- Stored records:
::::::

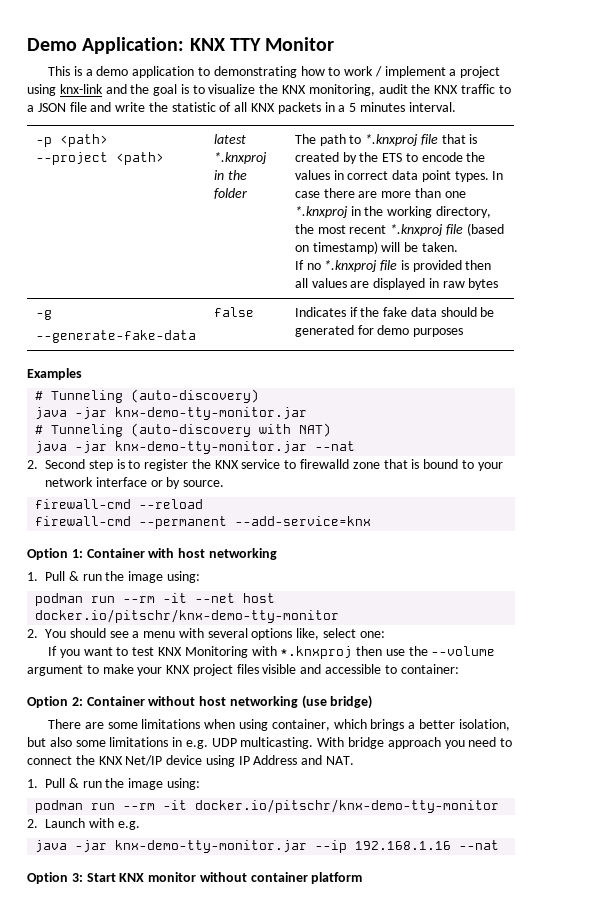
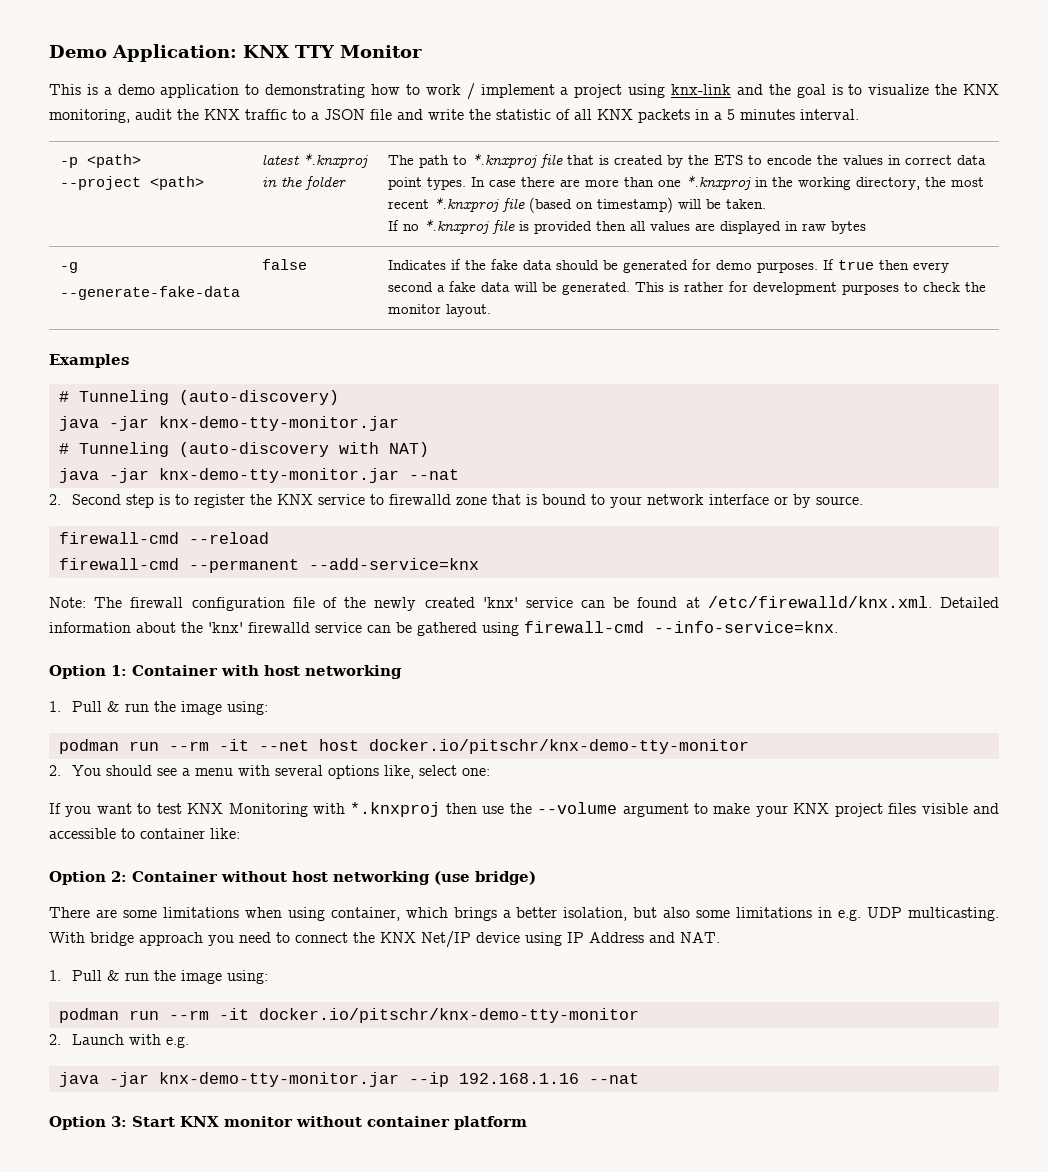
  -g
- --generate-fake-data | false | Indicates if the fake data should be generated for demo purposes
+ --generate-fake-data | false | Indicates if the fake data should be generated for demo purposes. If true then every second a fake data will be generated. This is rather for development purposes to check the monitor layout.
+ Note: The firewall configuration file of the newly created 'knx' service can be found at /etc/firewalld/knx.xml. Detailed information about the 'knx' firewalld service can be gathered using firewall-cmd --info-service=knx.
- If you want to test KNX Monitoring with *.knxproj then use the --volume argument to make your KNX project files visible and accessible to container:
+ If you want to test KNX Monitoring with *.knxproj then use the --volume argument to make your KNX project files visible and accessible to container like:

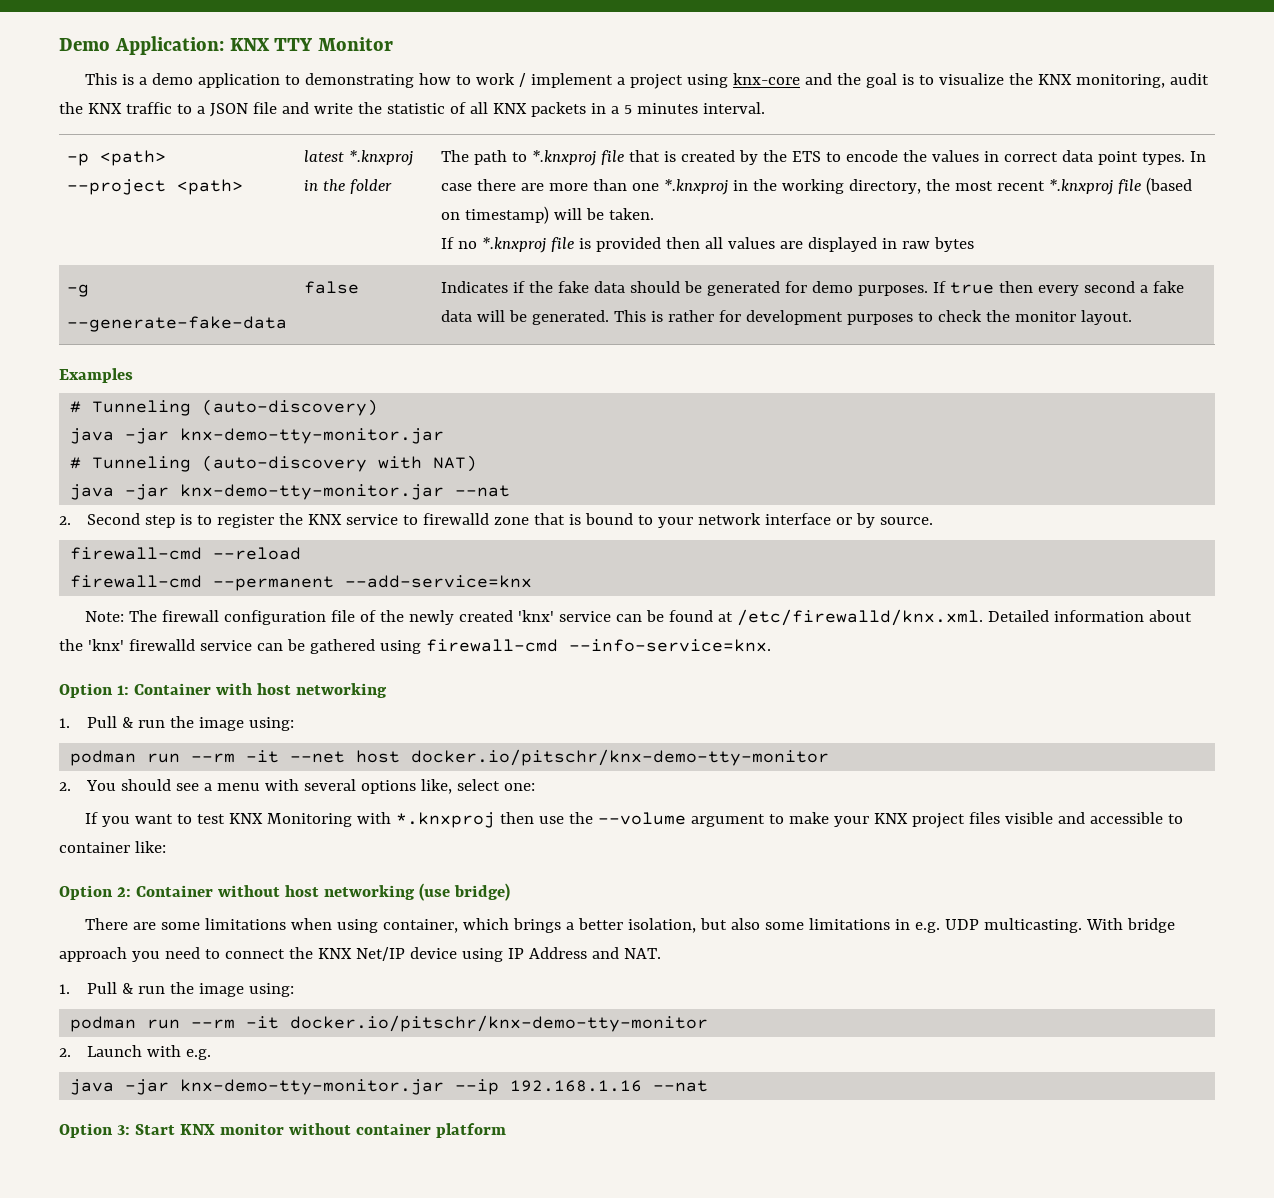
- This is a demo application to demonstrating how to work / implement a project using knx-link and the goal is to visualize the KNX monitoring, audit the KNX traffic to a JSON file and write the statistic of all KNX packets in a 5 minutes interval.
+ This is a demo application to demonstrating how to work / implement a project using knx-core and the goal is to visualize the KNX monitoring, audit the KNX traffic to a JSON file and write the statistic of all KNX packets in a 5 minutes interval.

::::::

Return every line above verbatim, pictures excluded.

  -g
- --generate-fake-data | false | Indicates if the fake data should be generated for demo purposes
+ --generate-fake-data | false | Indicates if the fake data should be generated for demo purposes. If true then every second a fake data will be generated. This is rather for development purposes to check the monitor layout.
+ Note: The firewall configuration file of the newly created 'knx' service can be found at /etc/firewalld/knx.xml. Detailed information about the 'knx' firewalld service can be gathered using firewall-cmd --info-service=knx.
- If you want to test KNX Monitoring with *.knxproj then use the --volume argument to make your KNX project files visible and accessible to container:
+ If you want to test KNX Monitoring with *.knxproj then use the --volume argument to make your KNX project files visible and accessible to container like:

- This is a demo application to demonstrating how to work / implement a project using knx-link and the goal is to visualize the KNX monitoring, audit the KNX traffic to a JSON file and write the statistic of all KNX packets in a 5 minutes interval.
+ This is a demo application to demonstrating how to work / implement a project using knx-core and the goal is to visualize the KNX monitoring, audit the KNX traffic to a JSON file and write the statistic of all KNX packets in a 5 minutes interval.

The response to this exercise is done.